■ **PROBLEM**
Type the entries out again exactly as they read, but leave every picture behind.

■ **DATA EXTRACTS**

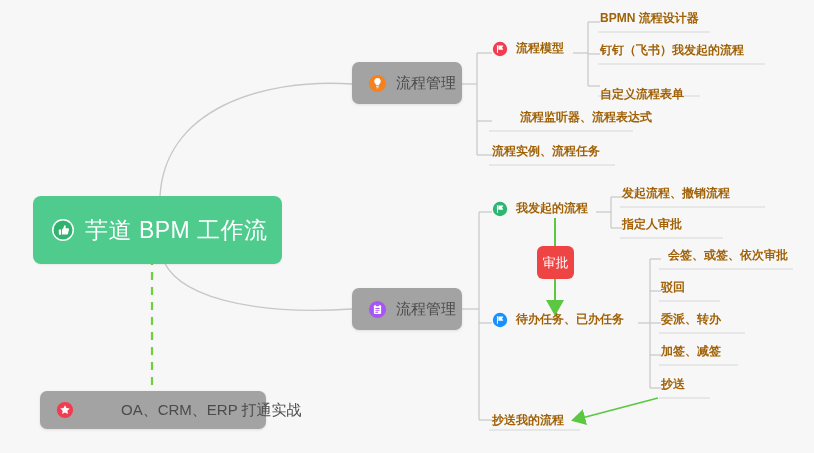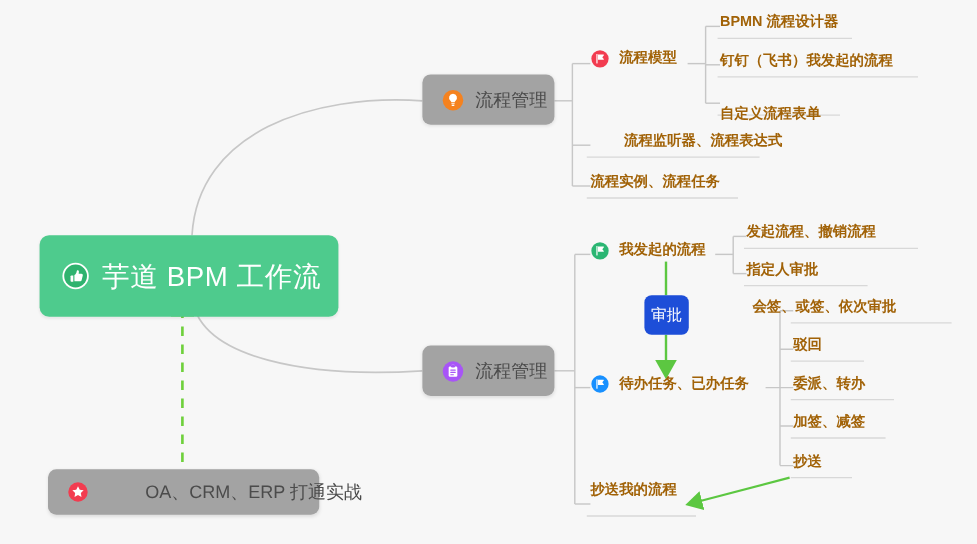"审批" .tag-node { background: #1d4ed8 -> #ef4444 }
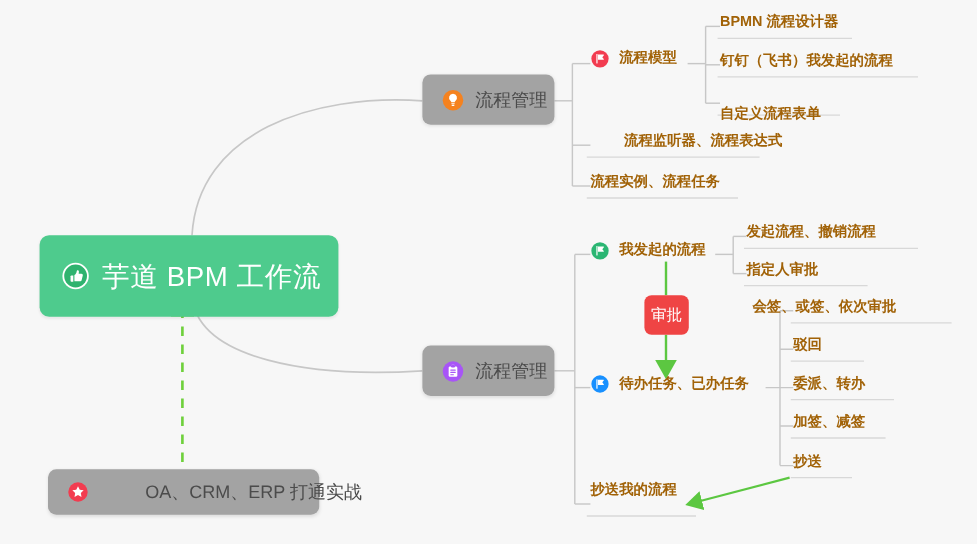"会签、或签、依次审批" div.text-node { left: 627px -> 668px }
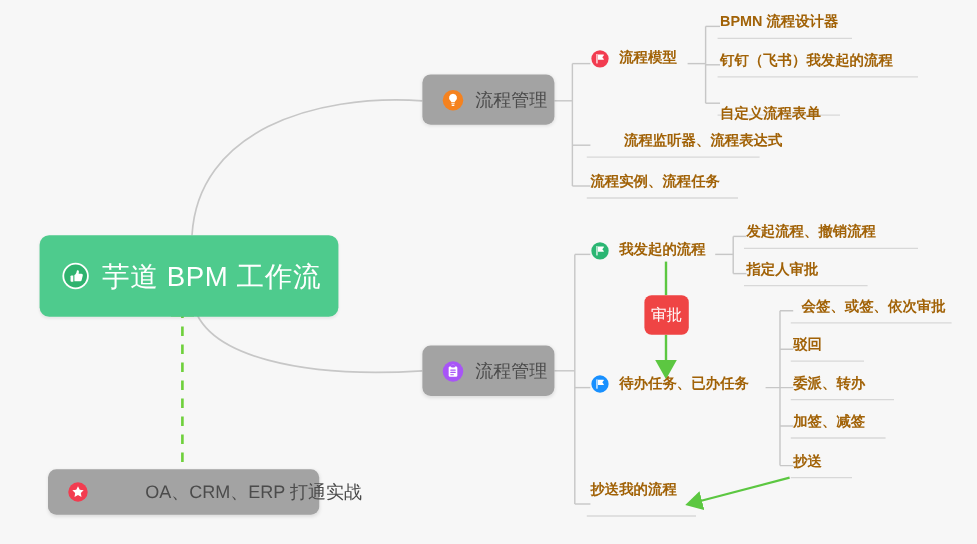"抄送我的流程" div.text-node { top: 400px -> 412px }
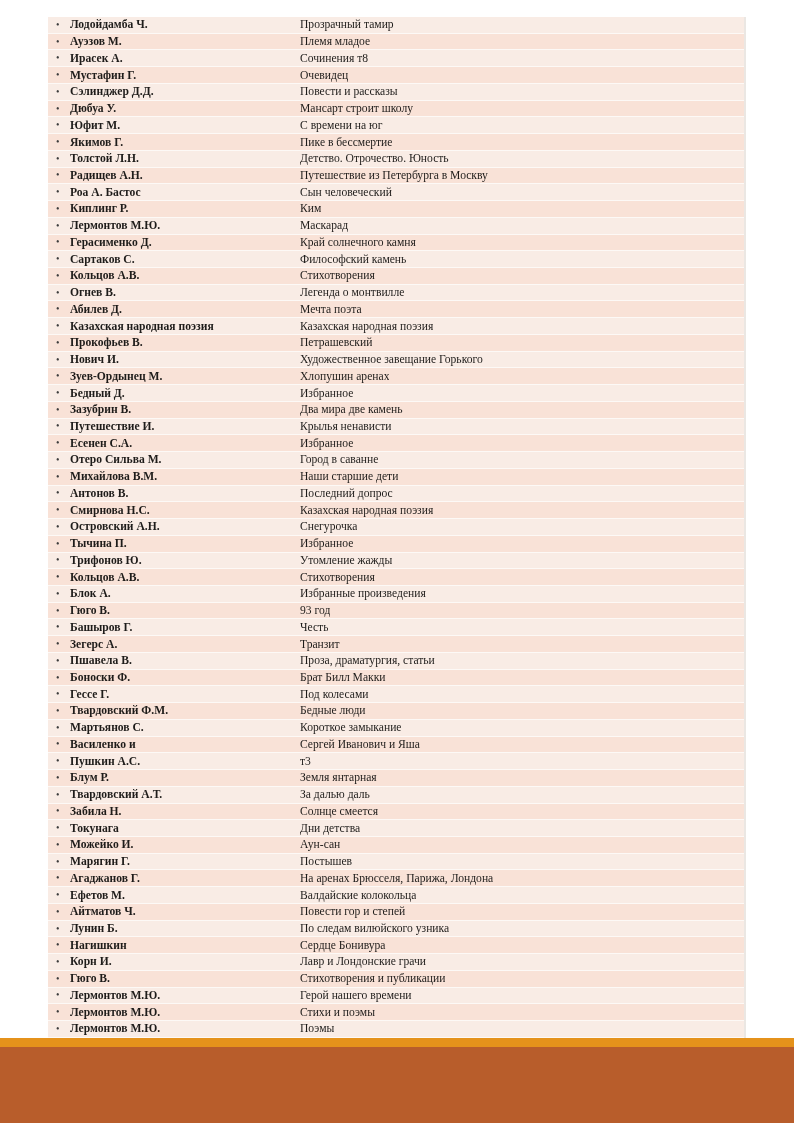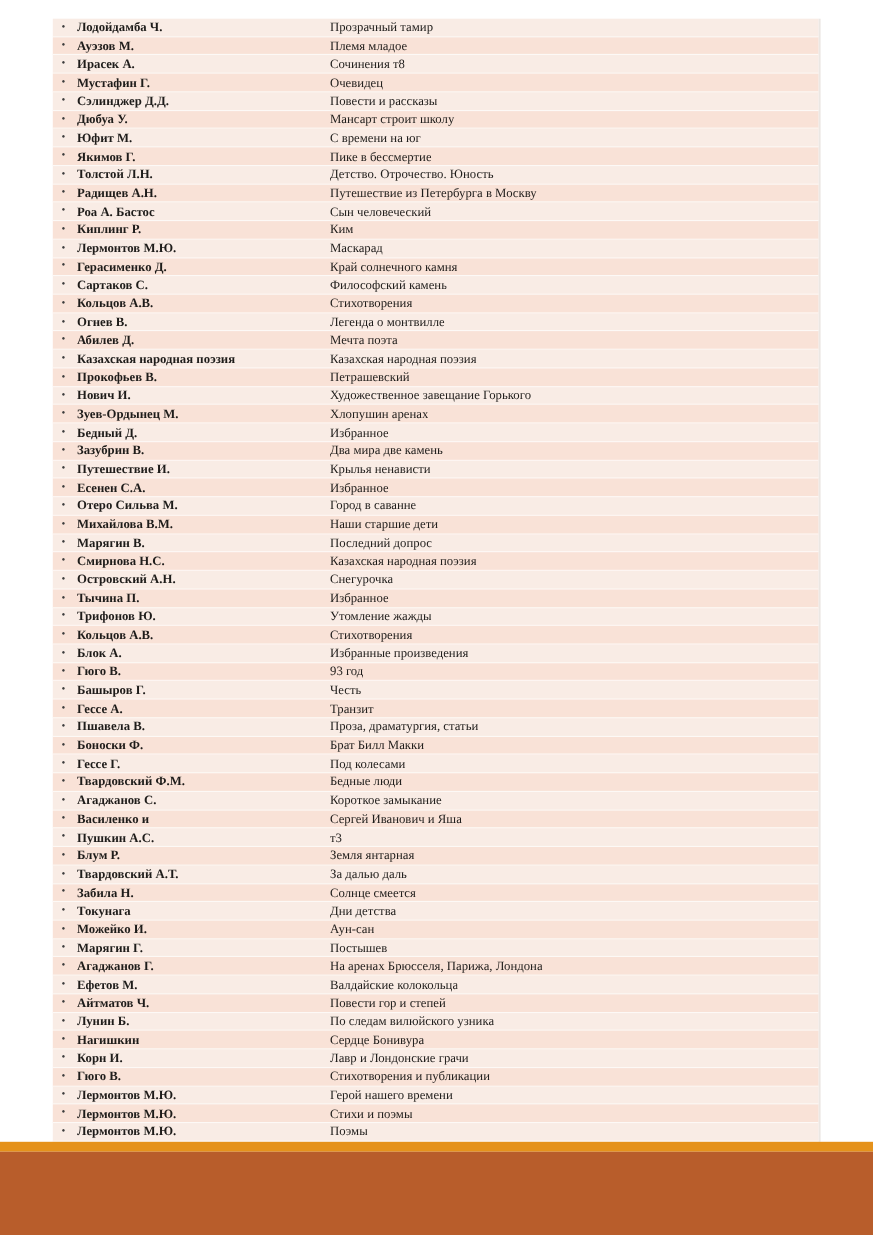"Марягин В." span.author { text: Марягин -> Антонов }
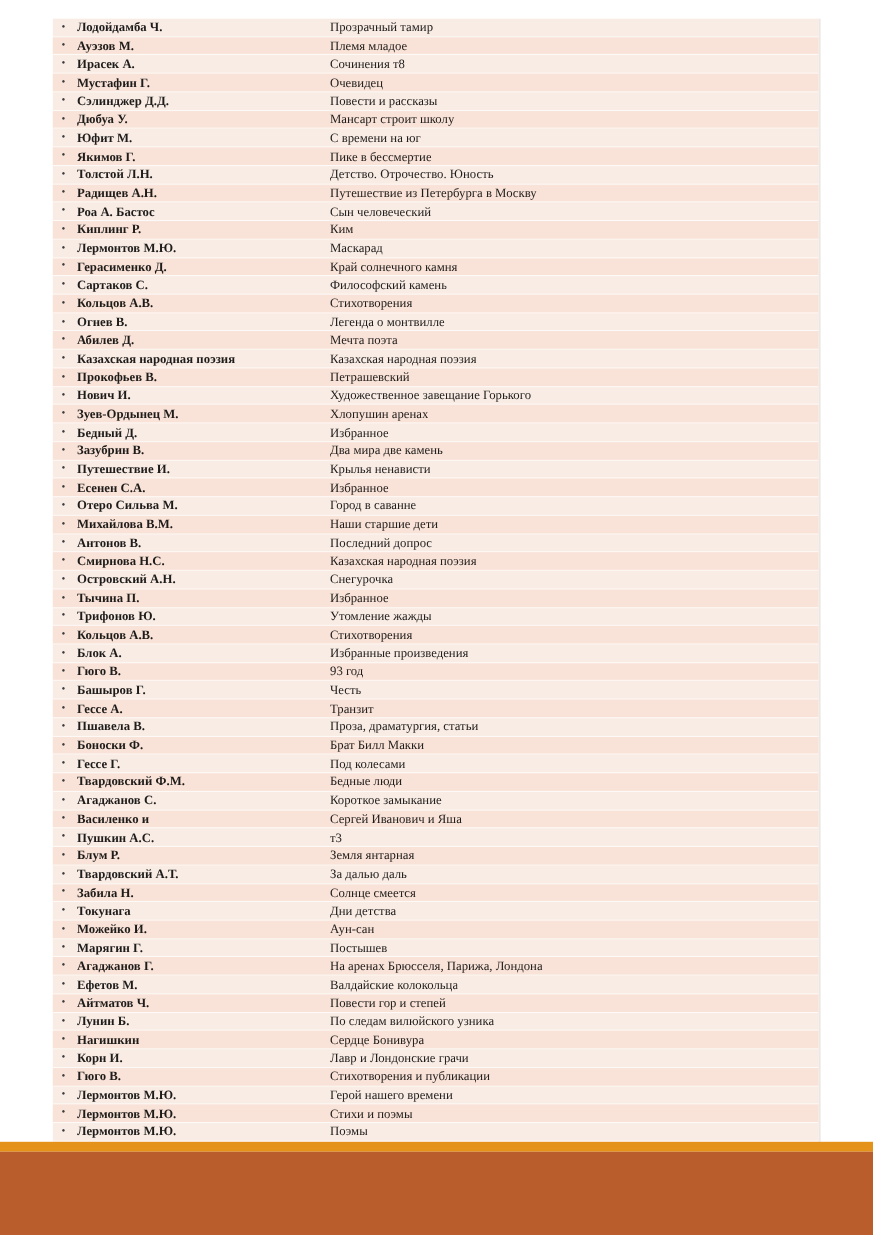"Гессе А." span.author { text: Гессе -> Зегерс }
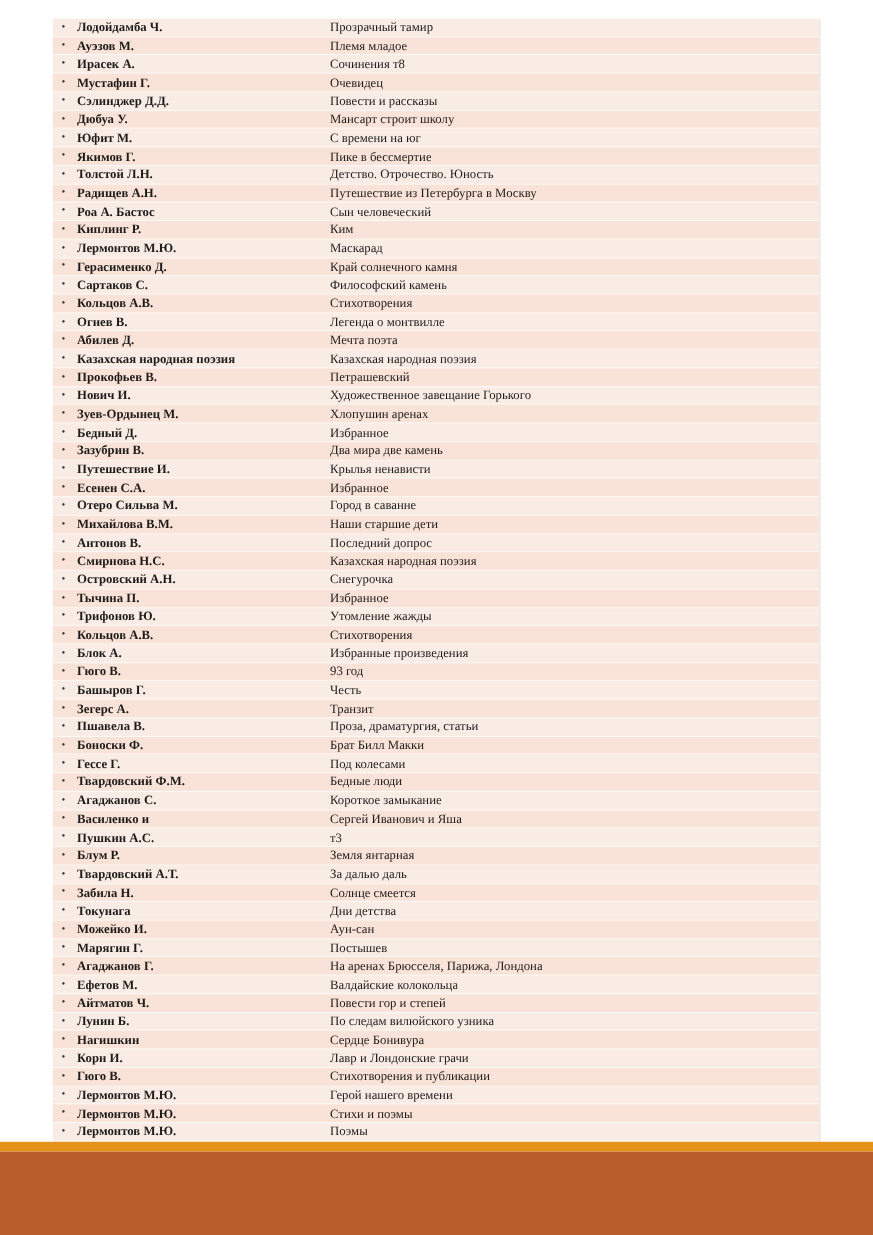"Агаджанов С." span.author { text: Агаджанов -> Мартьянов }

■ **WRITTEN SOLUTION**
"审批" .tag-node { background: #1d4ed8 -> #ef4444 }
"会签、或签、依次审批" div.text-node { left: 627px -> 668px }
"抄送我的流程" div.text-node { top: 400px -> 412px }
"Марягин В." span.author { text: Марягин -> Антонов }
"Гессе А." span.author { text: Гессе -> Зегерс }
"Агаджанов С." span.author { text: Агаджанов -> Мартьянов }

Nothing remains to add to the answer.